It’s that time of year again – Wimbledon, the Ashes (cricket), British Lions rugby, Open Golf and glorious British sporting failure. And – as if scheduled into our summer sporting calendar – the associated debate in the media about how Britain can improve upon its levels of sporting success.
As a former “drillie” (physical education teacher) I wondered if I might be so bold as to offer some observations on the nature of secondary school physical education programmes, its links with school sport, national governing bodies, their use of funding streams and our national sporting aspirations.
I last pulled on – or should that read off? – my tracksuit in 1999. Yet in the intervening years I have not seen any significant progress in terms of the physical education curriculum offered to young people. At risk of offending my colleagues we still suffer from the “mile wide, inch deep” approach to curricular design, whereby learners typically get no more that five or six weeks at any activity, before they move onto the next
The logic, which has been with us since the 1970’s, has been that children need to be exposed to as many activities in order to allow them to experience something/anything which they might take up in their active “leisure” time. Of course the reality is that the limited time given over to any activity is such that there is little likelihood of them gaining any mastery before the dish is snatched off the table to be replaced with another, and so on, and so on.
Of course one can understand the rationale here, not everyone will enjoy the same activity, different sports offer different challenges, some sports are more physically demanding, and then there’s the notion that children needs a varied physical experience – although such a concept conveniently ignores the fact that so few of these learners ever get beyond the beginner phase.
So it’s with this in mind that I would return to a theme I last wrote about nearly 20 years ago when I argued for a more limited physical education programme but one which extended children and allowed them to experience real mastery and the associated esteem which goes along with such success. By moving away from recurrent “taster” programmes we could begin to create coherent programmes of work which actually progressively build upon one another from one year to the next.
Having settled on their school’s major teaching activities the department would set about teaching them to the highest possible standard for all children. In this way schools would have more time to allow clear progression through the years, this, associated with a very comprehensive inclusion policy would ensure that learners of all abilities could experience success at a level far beyond anything which can be achieved in the traditional “inch deep” programmes.

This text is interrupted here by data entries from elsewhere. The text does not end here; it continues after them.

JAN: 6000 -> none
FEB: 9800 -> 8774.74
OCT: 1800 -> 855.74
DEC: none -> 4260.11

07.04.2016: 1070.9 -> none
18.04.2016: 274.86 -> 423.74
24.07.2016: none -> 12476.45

In relation to the selection of these major activities I would consider the local culture but I would see nothing to prevent a school from majoring in what might be seen as relatively minor sports if it can be taught in an imaginative, challenging and supportive manner, e.g. a school in London in the 1960’s majored on teaching the pole vault with extraordinary results.
Which leads me neatly to my second observation which relates to how national bodies currently deploy their resources to develop their sports at age group levels. I have always believed that where a school can create a culture of success in a particular sporting field then the momentum that this creates for high participation levels and high standards cannot be replicated by any other strategy. The examples in Scotland are legion where a passionate teacher has transformed a school, in a very short period of time, into a leading exponent of an activity. What people often fail to recognise that the below the obvious peak of the participation/competitive pyramid there are many, many children who have benefited from belonging to that culture.

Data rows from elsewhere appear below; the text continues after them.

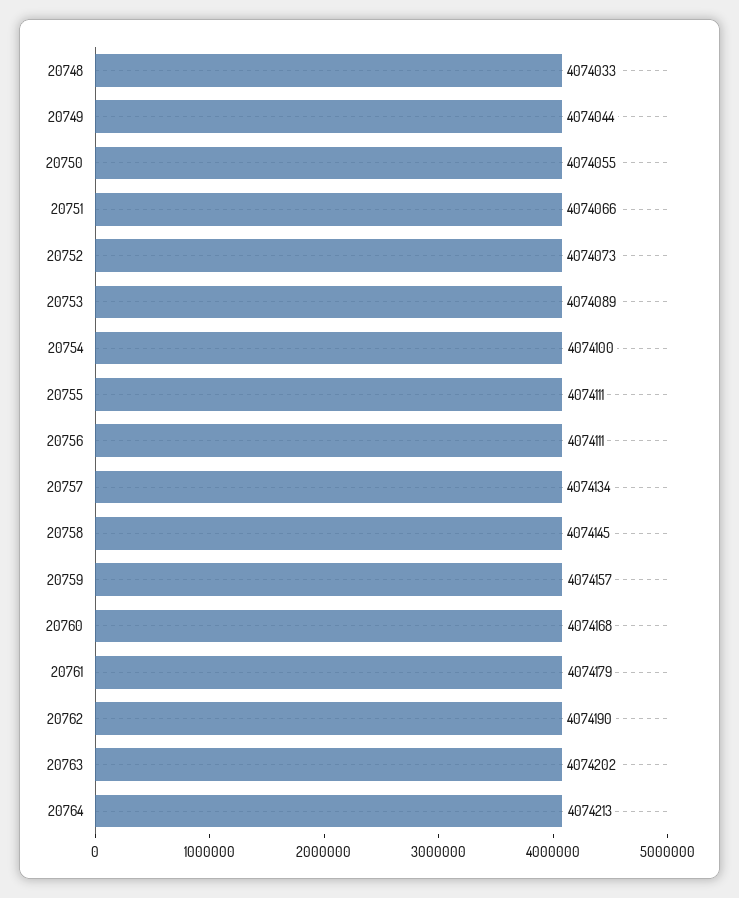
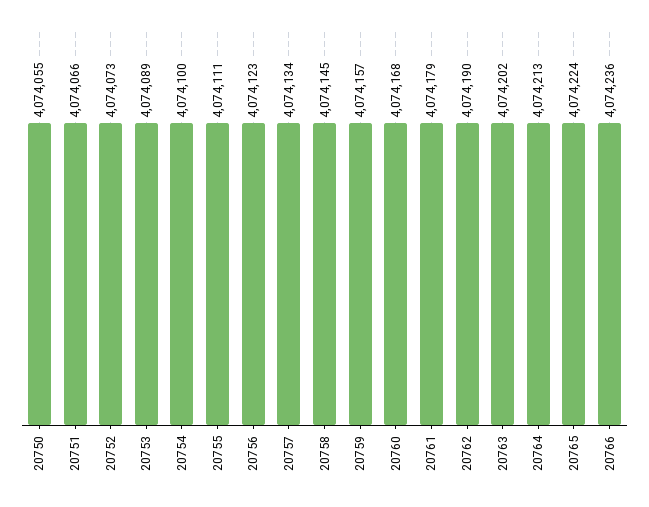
20748: 4074033 -> none
20749: 4074044 -> none
20756: 4074111 -> 4074123
20765: none -> 4074224
20766: none -> 4074236

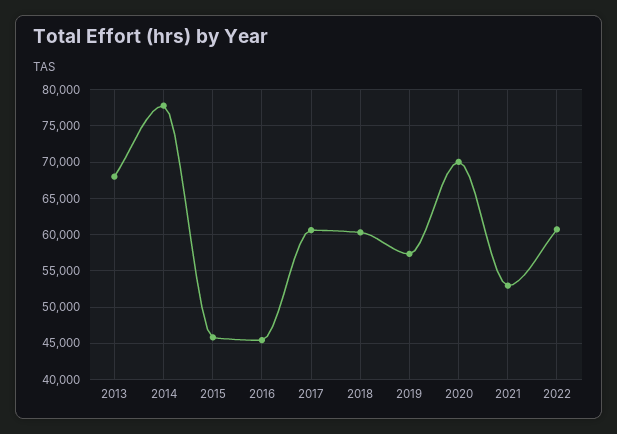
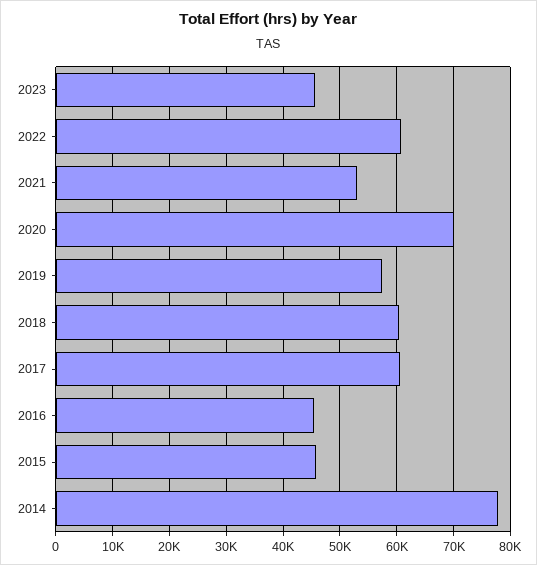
2013: 68000 -> none
2023: none -> 46000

And so to my final suggestion – national sporting bodies should adopt schools and focus their energies on a captive audience within a single school as opposed to trying to spread their energies and resources across a wide range schools. My goal would be to see every school in Scotland with a particular sporting focus – not to the exclusion of every other activity but at the very least it would provide a means for encouraging high levels of participation and performance.

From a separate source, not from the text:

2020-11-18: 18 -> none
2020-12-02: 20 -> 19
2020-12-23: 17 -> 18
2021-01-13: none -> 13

Would the approach you suggest in the final paragraph need to include an overview so that schools, specialising in a particular sport, could compete against others without having to travel great distances?
Why only sport, why not the arts and music as well. Even some specialist subjects viz Gaelic not universally taught.. Maybe in the sixth form, others from schools not specialising in particular subject/sport or arts, might be allowed to participate as you suggest elsewhere.